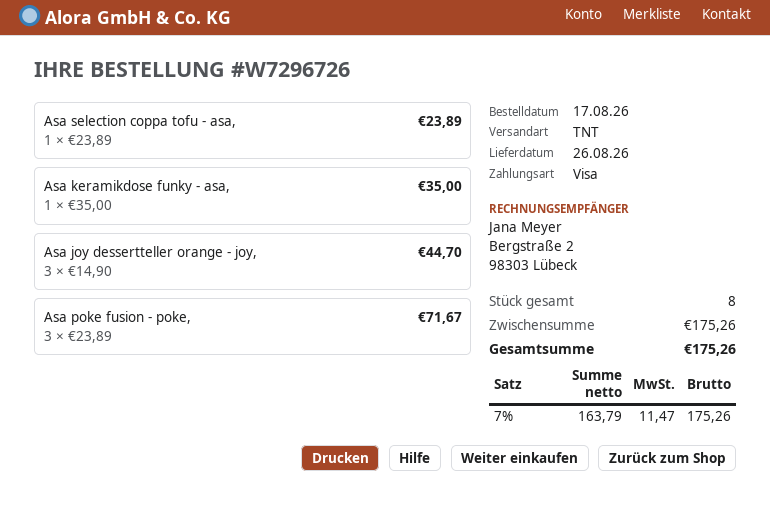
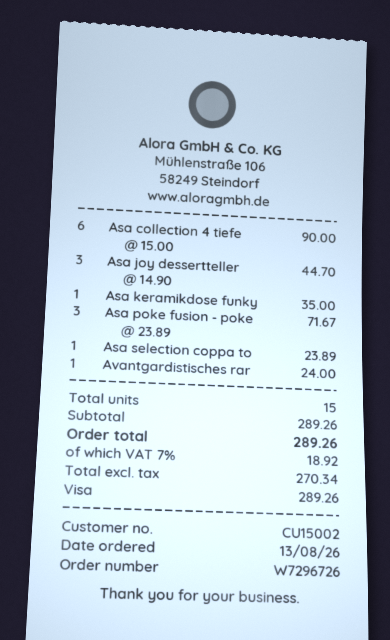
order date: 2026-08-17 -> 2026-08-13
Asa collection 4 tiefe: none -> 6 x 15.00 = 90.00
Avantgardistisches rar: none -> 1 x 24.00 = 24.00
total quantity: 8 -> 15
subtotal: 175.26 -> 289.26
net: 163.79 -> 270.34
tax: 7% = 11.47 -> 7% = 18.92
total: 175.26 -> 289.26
********
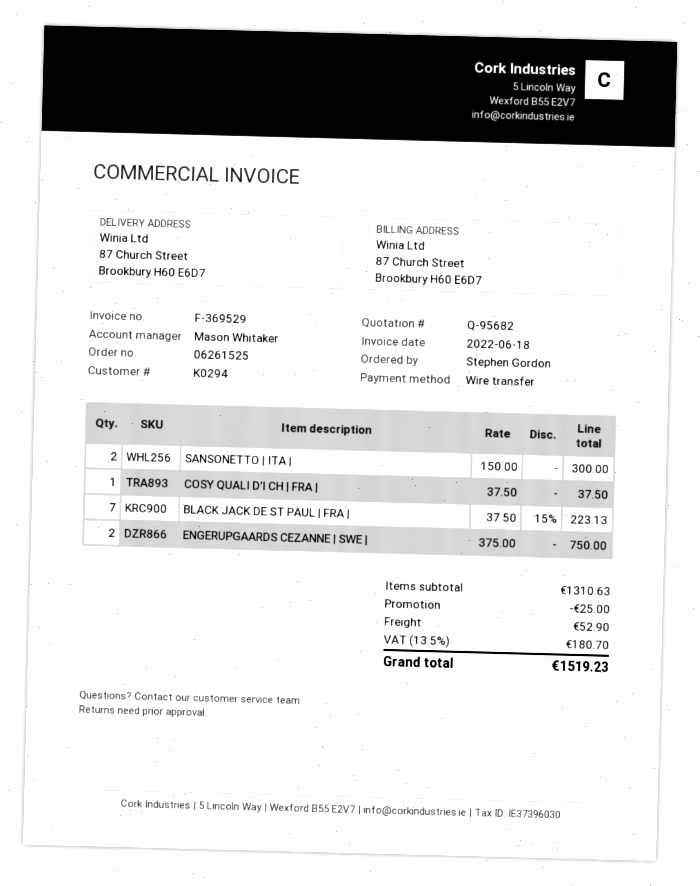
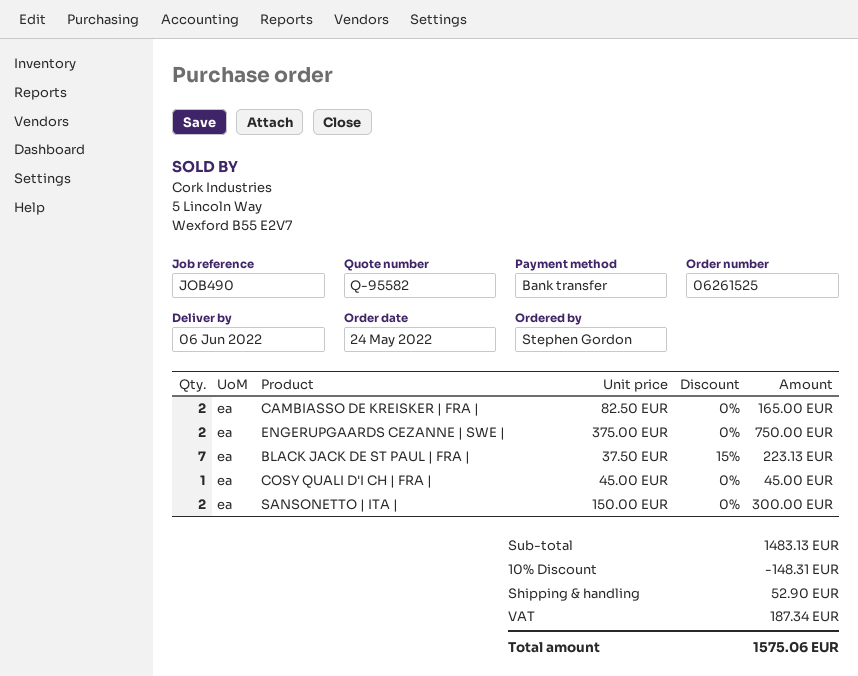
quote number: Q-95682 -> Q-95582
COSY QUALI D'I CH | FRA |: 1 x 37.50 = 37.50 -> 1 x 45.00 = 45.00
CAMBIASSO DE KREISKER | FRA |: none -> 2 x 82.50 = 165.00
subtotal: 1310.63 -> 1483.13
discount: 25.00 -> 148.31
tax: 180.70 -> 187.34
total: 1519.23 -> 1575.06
********
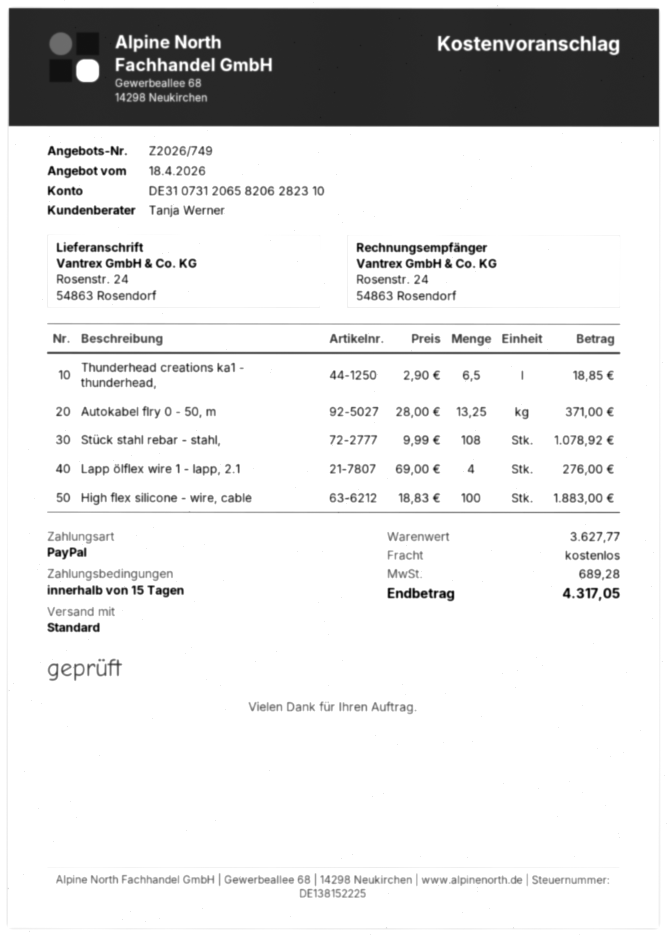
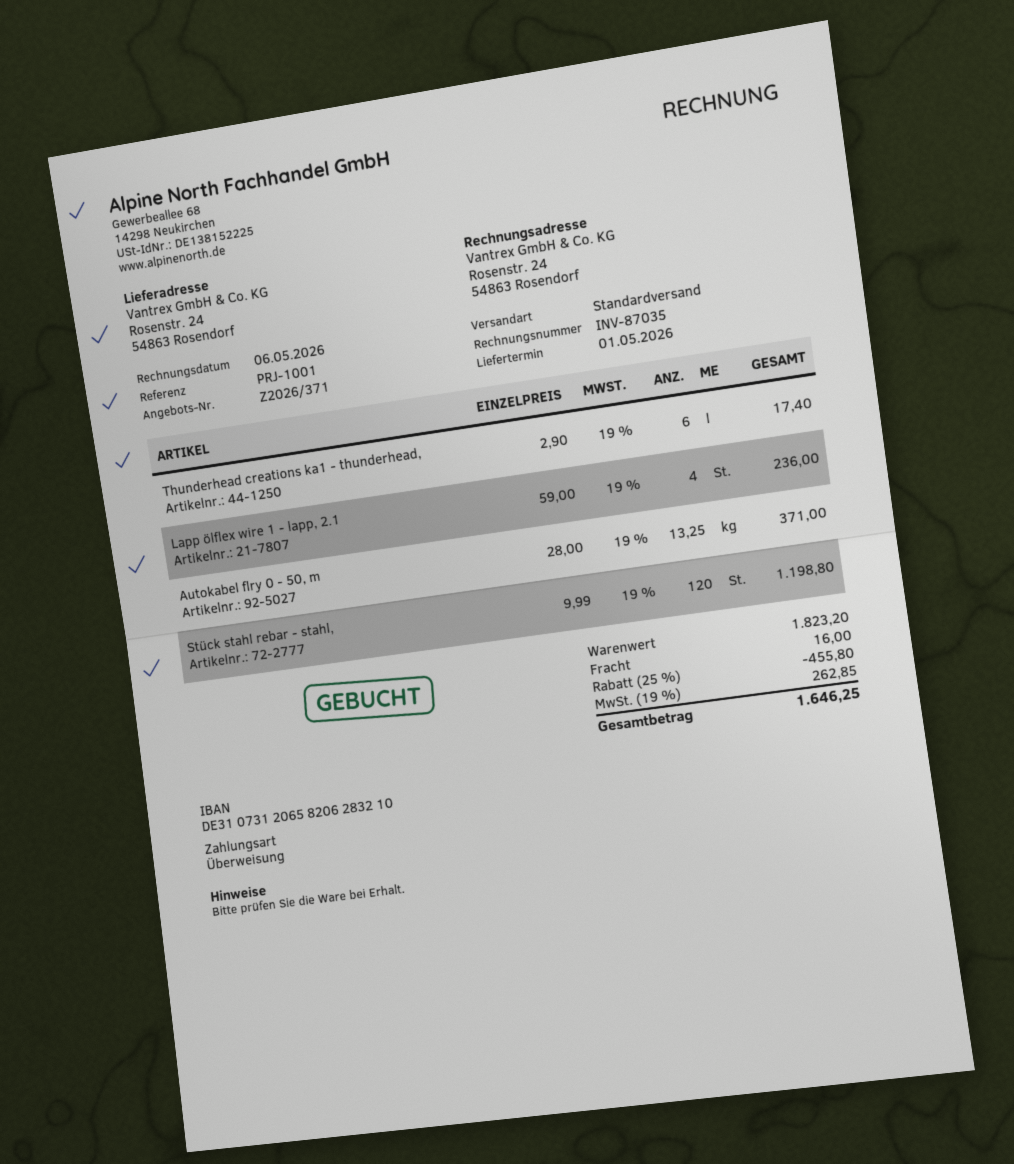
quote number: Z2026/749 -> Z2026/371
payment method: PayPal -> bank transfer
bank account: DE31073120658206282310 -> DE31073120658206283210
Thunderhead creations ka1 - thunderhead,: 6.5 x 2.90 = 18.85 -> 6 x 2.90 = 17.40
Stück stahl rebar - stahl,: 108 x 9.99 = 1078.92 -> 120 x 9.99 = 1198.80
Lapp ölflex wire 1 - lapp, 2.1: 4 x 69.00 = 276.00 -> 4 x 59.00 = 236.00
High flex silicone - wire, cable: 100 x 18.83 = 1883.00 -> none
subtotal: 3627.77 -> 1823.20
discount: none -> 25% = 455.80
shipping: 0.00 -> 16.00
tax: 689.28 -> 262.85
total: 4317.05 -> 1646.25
********
* [WORK REQUIRED]: Wherever the string "subtotal" appears in the entries, copy that line.

* [RESULT OF THE EXERCISE]:
subtotal: 175.26 -> 289.26
subtotal: 1310.63 -> 1483.13
subtotal: 3627.77 -> 1823.20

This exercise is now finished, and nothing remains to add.